The book, “No Easy Day: The Firsthand Account of the Mission That Killed Osama Bin Laden,” is set to hit shelves on Sept 11. It is penned under the pseudonym “Mark Owen,” according to the publisher, but multiple sources told Fox News his name is in fact Matt Bissonnette, 36, of Wrangell, Alaska. Bissonnette could be exposing himself to legal trouble, as the Pentagon has not vetted the account.
The tell-all book also has apparently upset a large population of former and current SEAL members who worry about releasing information that could compromise future missions. One Navy SEAL told Fox News, “How do we tell our guys to stay quiet when this guy won’t?” Other SEALs are expressing anger, with some going so far as to call him a “traitor.”
According to a press release from his publisher, Penguin Group, “Owen (Bissonnette) was one of the first men through the door on the third floor of the terrorist leader’s hideout and was present at his death.”
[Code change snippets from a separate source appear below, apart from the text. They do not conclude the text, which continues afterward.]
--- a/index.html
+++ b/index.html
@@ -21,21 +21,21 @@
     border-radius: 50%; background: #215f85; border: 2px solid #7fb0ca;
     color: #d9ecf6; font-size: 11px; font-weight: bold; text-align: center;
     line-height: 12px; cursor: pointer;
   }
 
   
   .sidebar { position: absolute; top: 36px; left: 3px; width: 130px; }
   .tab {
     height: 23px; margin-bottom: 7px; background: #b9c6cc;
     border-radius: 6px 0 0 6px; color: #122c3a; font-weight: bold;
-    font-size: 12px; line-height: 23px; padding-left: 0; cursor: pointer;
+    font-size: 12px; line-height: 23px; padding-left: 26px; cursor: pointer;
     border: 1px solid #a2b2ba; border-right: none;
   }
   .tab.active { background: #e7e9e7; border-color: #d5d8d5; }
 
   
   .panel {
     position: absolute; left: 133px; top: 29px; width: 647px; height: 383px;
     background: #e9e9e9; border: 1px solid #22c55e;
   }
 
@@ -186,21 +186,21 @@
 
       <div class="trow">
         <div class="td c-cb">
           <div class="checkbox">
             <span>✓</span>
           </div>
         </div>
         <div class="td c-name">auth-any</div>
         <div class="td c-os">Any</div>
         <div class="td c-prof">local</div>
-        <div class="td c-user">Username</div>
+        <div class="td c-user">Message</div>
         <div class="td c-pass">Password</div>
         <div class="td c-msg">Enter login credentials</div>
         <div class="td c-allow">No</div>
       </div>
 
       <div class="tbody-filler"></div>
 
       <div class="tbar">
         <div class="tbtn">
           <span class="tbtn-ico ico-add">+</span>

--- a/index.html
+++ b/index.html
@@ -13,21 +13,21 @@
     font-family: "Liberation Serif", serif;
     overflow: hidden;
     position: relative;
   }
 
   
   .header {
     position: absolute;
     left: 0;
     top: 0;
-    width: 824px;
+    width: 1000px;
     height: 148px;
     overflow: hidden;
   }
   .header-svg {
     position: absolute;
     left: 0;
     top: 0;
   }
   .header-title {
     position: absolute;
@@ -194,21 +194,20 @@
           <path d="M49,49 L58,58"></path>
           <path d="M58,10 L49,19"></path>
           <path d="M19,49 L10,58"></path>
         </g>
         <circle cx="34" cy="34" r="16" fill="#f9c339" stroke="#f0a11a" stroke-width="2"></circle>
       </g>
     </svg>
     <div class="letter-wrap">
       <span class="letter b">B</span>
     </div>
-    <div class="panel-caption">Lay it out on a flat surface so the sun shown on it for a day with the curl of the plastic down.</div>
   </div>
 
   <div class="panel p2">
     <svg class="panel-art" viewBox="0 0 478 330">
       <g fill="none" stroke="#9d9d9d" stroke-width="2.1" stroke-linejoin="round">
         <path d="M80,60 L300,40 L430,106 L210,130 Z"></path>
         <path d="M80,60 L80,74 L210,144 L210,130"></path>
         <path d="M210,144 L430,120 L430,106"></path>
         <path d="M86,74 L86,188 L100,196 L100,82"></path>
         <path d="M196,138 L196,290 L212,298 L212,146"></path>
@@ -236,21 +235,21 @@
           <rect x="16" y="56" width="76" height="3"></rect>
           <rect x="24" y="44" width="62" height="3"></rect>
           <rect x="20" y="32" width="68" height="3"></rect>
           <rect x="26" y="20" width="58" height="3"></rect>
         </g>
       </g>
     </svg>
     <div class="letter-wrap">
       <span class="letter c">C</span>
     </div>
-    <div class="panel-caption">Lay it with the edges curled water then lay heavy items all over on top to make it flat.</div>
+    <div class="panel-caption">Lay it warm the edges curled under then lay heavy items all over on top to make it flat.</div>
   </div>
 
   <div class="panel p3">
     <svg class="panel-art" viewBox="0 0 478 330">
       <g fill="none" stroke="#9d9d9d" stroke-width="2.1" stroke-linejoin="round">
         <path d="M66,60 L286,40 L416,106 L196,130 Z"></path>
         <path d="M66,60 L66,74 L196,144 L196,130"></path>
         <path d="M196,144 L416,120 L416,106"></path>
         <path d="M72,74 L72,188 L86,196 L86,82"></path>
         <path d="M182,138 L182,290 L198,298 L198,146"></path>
In the book, Bissonnette writes “it is time to set the record straight about one of the most important missions in U.S. military history.”
An experienced member of the elite Navy SEAL special operators, Bissonnette also participated in the highly publicized rescue of Captain Richard Phillips in the Indian Ocean in 2009. That mission involved a daring rescue that ended when SEAL snipers shot and killed three Somali pirates with direct shots to the head.
Bissonnette received the rank of chief before he retired.
The book is co-authored with Kevin Maurer, author of four books, many of which were based on Special Operations.
Along with using the pseudonym “Mark Owen,” Bissonette protected his fellow SEAL Team 6 members by changing their names in the book.
Both the Pentagon and CIA said Wednesday that the book was not in any way vetted by either department to prevent unwanted classified information from being released. When asked about the book, officials in both departments said they were unaware of the SEAL’s true identity, but described co-author Kevin Maurer as a well-respected journalist.
Lt. Cmdr. Chris Servello, a Navy spokesman, said it’s possible Bissonnette or any former service member could be punished for revealing national security secrets. “Any service member who discloses classified or sensitive information could be subject to prosecution — this doesn’t end when you leave the service,” Servello said. “There is nothing unique to the special warfare community in this regard.”
Meanwhile, the Pentagon said that because the author is a retired service member, any potential criminal prosecution would be handled by the Department of Justice.
Excerpted from Mediaite: Fox News is likely to take some heat for publicizing the name of the Navy SEAL Team 6 member and anonymous author of the upcoming tell-all No Easy Day: The Firsthand Account of the Mission That Killed Osama bin Laden.
Thursday morning, the network published an article by Justin Fishel that, citing “multiple sources,” identifies the author (who goes by pseudonym “Mark Owen“) to be a 36-year-old recently retired Navy SEAL from Alaska who was “one of the first men through the door” of Osama bin Laden‘s Pakistan compound the night of that fateful raid.
Not only did Fox News’ website name the SEAL, but the network also broadcast his full name Thursday morning during a report by Jennifer Griffin.
“Owen” has already received hefty criticism from current and former SEALs for writing the book. “How do we tell our guys to stay quiet when this guy won’t?” one told Fox; others called him a “traitor.”
And now that his real name is seemingly out there, critics are concerned that Fox has opened “Owen” up to potential violent reprisals from jihadists seeking to avenge bin Laden; and the outing opens the SEAL up to legal troubles with the Justice Department for exposing classified information.